Para encarar as escadas, a dona de casa subia alguns degraus, parava e continuava. "Precisa ver se vão entregar essa obra, mesmo", disse.

Levantar cadeira de rodas pode causar acidente

Uma das grandes preocupações das mães Ângela e Letícia ao não conseguirem deslocar os filhos na Estação Estudantes é a opção dada a elas: levantar a cadeira de rodas.

"Os médicos falam que não se pode fazer isso, então, mesmo com a ajuda dos guardas da estação, nossos filhos correm perigo", relatou Ângela.

A declaração da mãe foi confirmada pelo médico fisiatra Roberto Rached. Segundo ele, o ato de levantar a cadeira de rodas com o paciente nela pode causar uma série de acidentes, tanto para quem transporta quanto para quem está sendo transportado.

"O ideal sempre é oferecer acessibilidade para quem precisa, principalmente em locais como esse, que fazem parte do transporte público", avaliou.

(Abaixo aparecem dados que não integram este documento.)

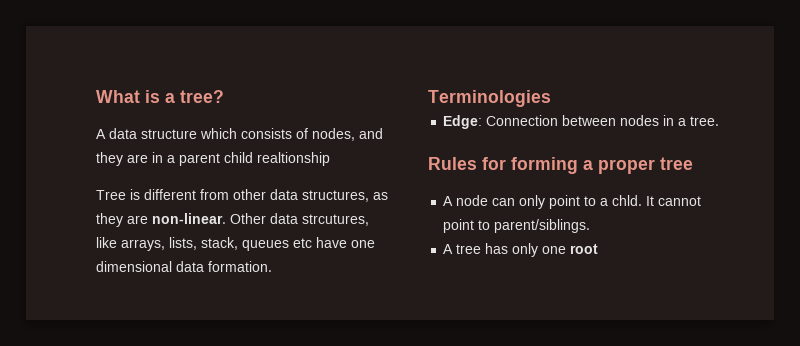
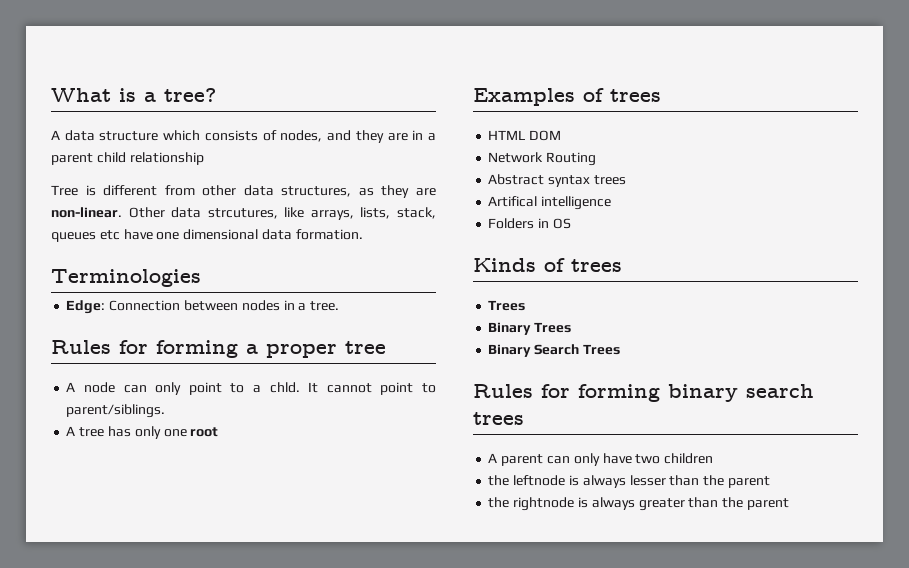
[257,152,330,166] realtionship -> [129,152,204,165] relationship
(599, 249) none -> [473,88,661,106] [488,130,562,141] [488,152,597,166] [488,174,626,187] [488,196,612,210] [488,218,571,229] [473,258,622,272] [488,300,526,311] [488,322,572,335] [488,344,620,357] [473,384,814,402] [473,412,524,425] [488,453,714,466] [488,475,770,488] [488,497,789,511] // Examples of trees // HTML DOM // Network Routing // Abstract syntax trees // Artifical intelligence // Folders in OS // Kinds of trees // Trees // Binary Trees // Binary Search Trees // Rules for forming binary search trees // A parent can only have two children // the leftnode is always lesser than the parent // the rightnode is always greater than the parent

Rached explicou ser preciso, em primeiro lugar, ocorrer um treinamento para transportar pessoas com cadeira de rodas e que o manuseio não é tão simples como se parece.

"Essa mãe que acaba precisando levantar a cadeira vai sofrer futuramente, porque, em alguns casos, não irá se acidentar, mas pode ser acometida de uma lesão", disse.